### RECORDS PROVIDED
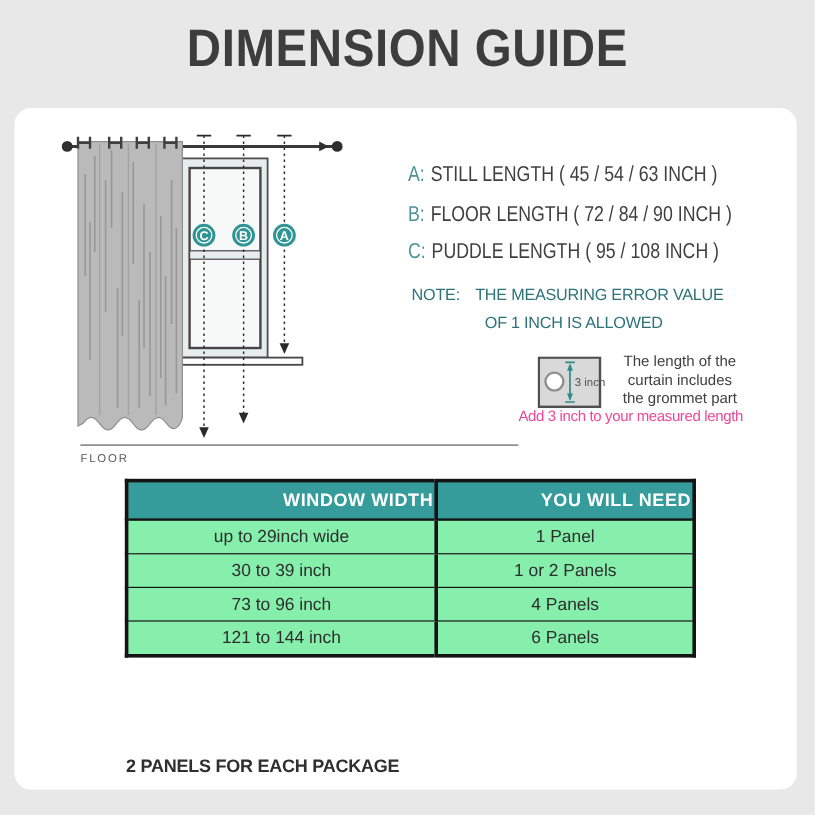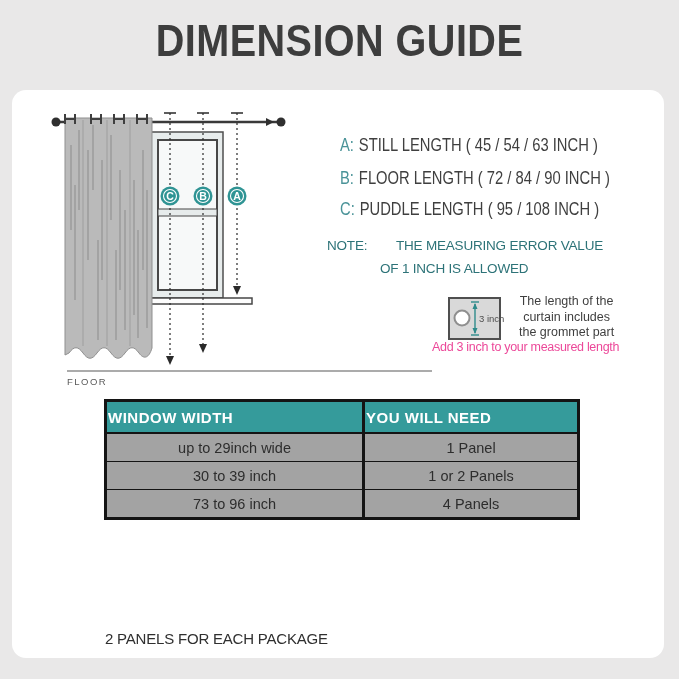--- a/index.html
+++ b/index.html
@@ -44,31 +44,31 @@
   }
   
   table.panels{
     position:absolute;left:92px;top:309px;width:476px;
     border-collapse:collapse;border:3px solid #141414;
     table-layout:fixed;
   }
   table.panels th{
     background:#359b9b;color:#ffffff;font-size:15px;font-weight:bold;
     letter-spacing:0.5px;height:28px;border:2px solid #141414;
-    text-align:left;vertical-align:middle;
+    text-align:right;vertical-align:middle;
   }
   table.panels td{
     font-size:14.5px;color:#2d2d2d;height:25px;
     border:1.6px solid #141414;text-align:center;vertical-align:middle;
-    background:#a3a3a3;
+    background:#86efac;
   }
   table.panels .c1{width:53.5%;border-right:3px solid #141414;}
   .footer-note{
     left:93px;top:540px;font-size:15px;letter-spacing:-0.2px;
-    color:#2f2f2f;white-space:nowrap;
+    color:#2f2f2f;white-space:nowrap;font-weight:bold;
   }
 </style>
 </head>
 <body>
 
 <div class="abs page-title">DIMENSION GUIDE</div>
 
 <div class="abs card">
 
   <svg class="abs" style="left:0;top:0" width="440" height="300" viewBox="0 0 440 300">
@@ -125,23 +125,23 @@
   <div class="abs len-line" style="top:44px">
     <span class="len-prefix">A:</span><span>STILL LENGTH ( 45 / 54 / 63 INCH )</span>
   </div>
   <div class="abs len-line" style="top:77px">
     <span class="len-prefix">B:</span><span>FLOOR LENGTH ( 72 / 84 / 90 INCH )</span>
   </div>
   <div class="abs len-line" style="top:108px">
     <span class="len-prefix">C:</span><span>PUDDLE LENGTH ( 95 / 108 INCH )</span>
   </div>
 
-  <div class="abs note-txt" style="left:315px;top:148px">NOTE:</div>
+  <div class="abs note-txt" style="left:331px;top:148px">NOTE:</div>
   <div class="abs note-txt" style="left:384px;top:148px">THE MEASURING ERROR VALUE</div>
-  <div class="abs note-txt" style="left:368px;top:171px">OF 1 INCH IS ALLOWED</div>
+  <div class="abs note-txt" style="left:392px;top:171px">OF 1 INCH IS ALLOWED</div>
 
   <svg class="abs" style="left:436px;top:207px" width="72" height="44" viewBox="0 0 72 44">
     <rect x="1" y="1" width="51" height="41" fill="#d9d9d9" stroke="#4f4f4f" stroke-width="2"></rect>
     <circle cx="14" cy="21" r="7.5" fill="#ffffff" stroke="#8f8f8f" stroke-width="2"></circle>
     <g stroke="#2e8b8b" fill="#2e8b8b">
       <line x1="27" y1="7" x2="27" y2="36" stroke-width="1.4"></line>
       <line x1="23" y1="5" x2="31" y2="5" stroke-width="1.4"></line>
       <line x1="23" y1="38" x2="31" y2="38" stroke-width="1.4"></line>
       <polygon points="27,6 24.5,12 29.5,12" stroke="none"></polygon>
       <polygon points="27,37 24.5,31 29.5,31" stroke="none"></polygon>
@@ -169,18 +169,22 @@
         <td>1 Panel</td>
       </tr>
       <tr>
         <td class="c1">30 to 39 inch</td>
         <td>1 or 2 Panels</td>
       </tr>
       <tr>
         <td class="c1">73 to 96 inch</td>
         <td>4 Panels</td>
       </tr>
+      <tr>
+        <td class="c1">121 to 144 inch</td>
+        <td>6 Panels</td>
+      </tr>
     </tbody>
   </table>
 
   <div class="abs footer-note">2 PANELS FOR EACH PACKAGE</div>
 
 </div>
 
 </body></html>

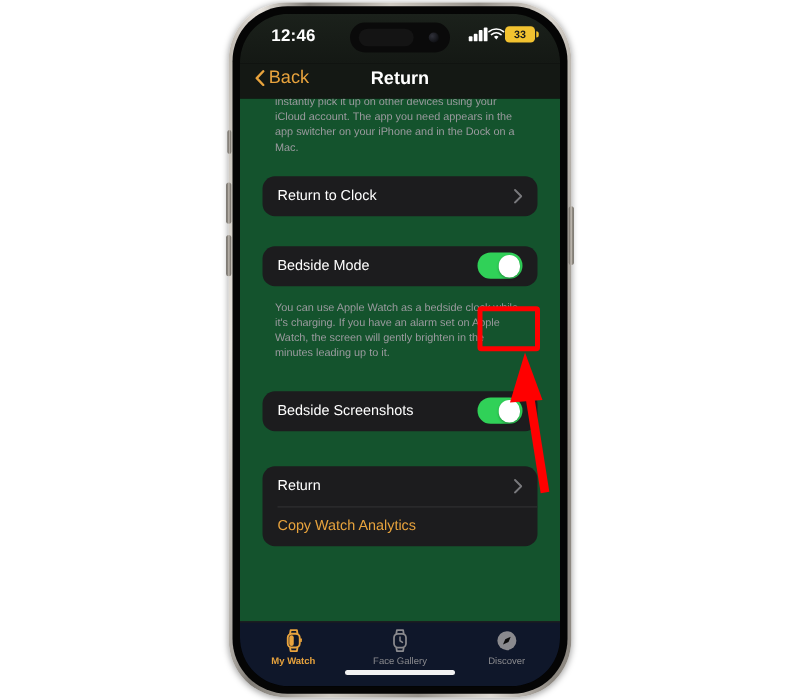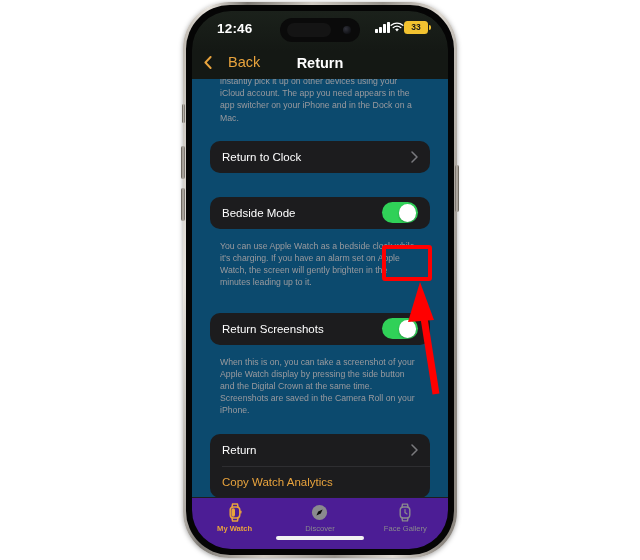--- a/index.html
+++ b/index.html
@@ -71,33 +71,33 @@
   .battery::after{ content:""; position:absolute; right:-3px; top:4px; width:2px; height:5px;
                    border-radius:0 2px 2px 0; background:#f2c230; }
   .batt-num { color:#1a1a1a; font-size:8.5px; font-weight:700; line-height:1; }
 
   
   .navbar {
     position:absolute; left:0; top:40px; width:256px; height:28px;
     background:#141814;
   }
   .nav-back {
-    position:absolute; left:12px; top:3px; display:flex; align-items:center; gap:16px;
+    position:absolute; left:12px; top:3px; display:flex; align-items:center; gap:3px;
     color:#e8a33d; font-size:14.5px; cursor:pointer;
   }
   .chev-left { width:8px; height:13px; }
   .nav-title {
     position:absolute; left:0; top:4px; width:256px; text-align:center;
     color:#ffffff; font-size:14.5px; font-weight:700;
   }
 
   
   .content {
     position:absolute; left:0; top:68px; width:256px; height:430px;
-    background:#0c4a6e; overflow:hidden;
+    background:#14532d; overflow:hidden;
   }
   .footnote {
     color:#9a9a9e; font-size:8.7px; line-height:12.2px;
     padding:0 28px 0 28px;
   }
   .footnote.clipped { margin-top:-4px; }
   .card {
     margin:0 18px; background:#1c1c1e; border-radius:10px; overflow:hidden;
   }
   .row {
@@ -121,21 +121,21 @@
     border-radius:50%; background:#ffffff; box-shadow:0 1px 2px rgba(0,0,0,.3);
   }
 
   .spacer-sm { height:11px; }
   .spacer-md { height:17px; }
   .spacer-lg { height:24px; }
 
   
   .tabbar {
     position:absolute; left:0; bottom:0; width:256px; height:52px;
-    background:#4c1d95; border-top:1px solid #1e1e1e;
+    background:#0f172a; border-top:1px solid #1e1e1e;
     display:flex; align-items:flex-start; padding-top:5px;
   }
   .tab { flex:1; display:flex; flex-direction:column; align-items:center; gap:2px; cursor:pointer; }
   .tab-ico { height:19px; display:flex; align-items:center; justify-content:center; }
   .tab-label { font-size:7.6px; color:#8a8a8e; }
   .tab.active .tab-label { color:#e8a33d; font-weight:700; }
   .home-indicator {
     position:absolute; left:50%; transform:translateX(-50%); bottom:9px;
     width:88px; height:4px; border-radius:3px; background:#f2f2f2;
   }
@@ -220,29 +220,28 @@
             </span>
         </div>
       </div>
 
       <div class="spacer-sm"></div>
       <div class="footnote">You can use Apple Watch as a bedside clock while it's charging. If you have an alarm set on Apple Watch, the screen will gently brighten in the minutes leading up to it.</div>
       <div class="spacer-lg"></div>
 
       <div class="card">
         <div class="row">
-          <span class="row-label">Return Screenshots</span>
+          <span class="row-label">Bedside Screenshots</span>
           <span class="toggle">
               <span class="knob"></span>
             </span>
         </div>
       </div>
 
       <div class="spacer-sm"></div>
-      <div class="footnote">When this is on, you can take a screenshot of your Apple Watch display by pressing the side button and the Digital Crown at the same time. Screenshots are saved in the Camera Roll on your iPhone.</div>
       <div class="spacer-md"></div>
 
       <div class="card">
         <div class="row">
           <span class="row-label">Return</span>
           <svg class="chev-right" viewBox="0 0 7 12">
             <path d="M1 1l5 5-5 5" stroke="#c7c7cc" stroke-width="1.5" fill="none" stroke-linecap="round" stroke-linejoin="round"></path>
           </svg>
         </div>
         <div class="row">
@@ -259,36 +258,36 @@
             <rect x="2.2" y="4" width="9.6" height="11" rx="3.2" fill="none" stroke="#e8a33d" stroke-width="1.5"></rect>
             <path d="M4 4.2l.5-3.1h5l.5 3.1M4 14.8l.5 3.1h5l.5-3.1" fill="none" stroke="#e8a33d" stroke-width="1.5" stroke-linejoin="round"></path>
             <rect x="3.4" y="5.2" width="3.6" height="8.6" rx="1.8" fill="#e8a33d"></rect>
             <rect x="12.1" y="7.6" width="1.4" height="3" rx=".7" fill="#e8a33d"></rect>
           </svg>
         </span>
         <span class="tab-label">My Watch</span>
       </div>
       <div class="tab">
         <span class="tab-ico">
-          <svg width="17" height="17" viewBox="0 0 17 17">
-            <circle cx="8.5" cy="8.5" r="7.6" fill="#8a8a8e"></circle>
-            <path d="M11.6 5.4L7.2 7.4 5.4 11.6l4.4-2z" fill="#0c0c0c"></path>
-          </svg>
-        </span>
-        <span class="tab-label">Discover</span>
-      </div>
-      <div class="tab">
-        <span class="tab-ico">
           <svg width="14" height="19" viewBox="0 0 14 19">
             <rect x="2.2" y="4" width="9.6" height="11" rx="3.2" fill="none" stroke="#8a8a8e" stroke-width="1.4"></rect>
             <path d="M4 4.2l.5-3.1h5l.5 3.1M4 14.8l.5 3.1h5l.5-3.1" fill="none" stroke="#8a8a8e" stroke-width="1.4" stroke-linejoin="round"></path>
             <path d="M7 6.6v3l2 1.3" fill="none" stroke="#8a8a8e" stroke-width="1.2" stroke-linecap="round"></path>
           </svg>
         </span>
         <span class="tab-label">Face Gallery</span>
+      </div>
+      <div class="tab">
+        <span class="tab-ico">
+          <svg width="17" height="17" viewBox="0 0 17 17">
+            <circle cx="8.5" cy="8.5" r="7.6" fill="#8a8a8e"></circle>
+            <path d="M11.6 5.4L7.2 7.4 5.4 11.6l4.4-2z" fill="#0c0c0c"></path>
+          </svg>
+        </span>
+        <span class="tab-label">Discover</span>
       </div>
       <div class="home-indicator"></div>
     </div>
 
   </div>
 
   <div class="hl-box"></div>
   <svg class="arrow-svg" viewBox="0 0 60 120">
     <path d="M46 118 L34 42" stroke="#ff0000" stroke-width="7" stroke-linecap="butt"></path>
     <path d="M30 6 L44 44 L18 46 Z" fill="#ff0000"></path>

### PROBLEM TO WORK ON
The word "ALLOWED" is the filter: copy every line of the listing above that contains it.

### RESPONSE TO THE EXERCISE
-  <div class="abs note-txt" style="left:368px;top:171px">OF 1 INCH IS ALLOWED</div>
+  <div class="abs note-txt" style="left:392px;top:171px">OF 1 INCH IS ALLOWED</div>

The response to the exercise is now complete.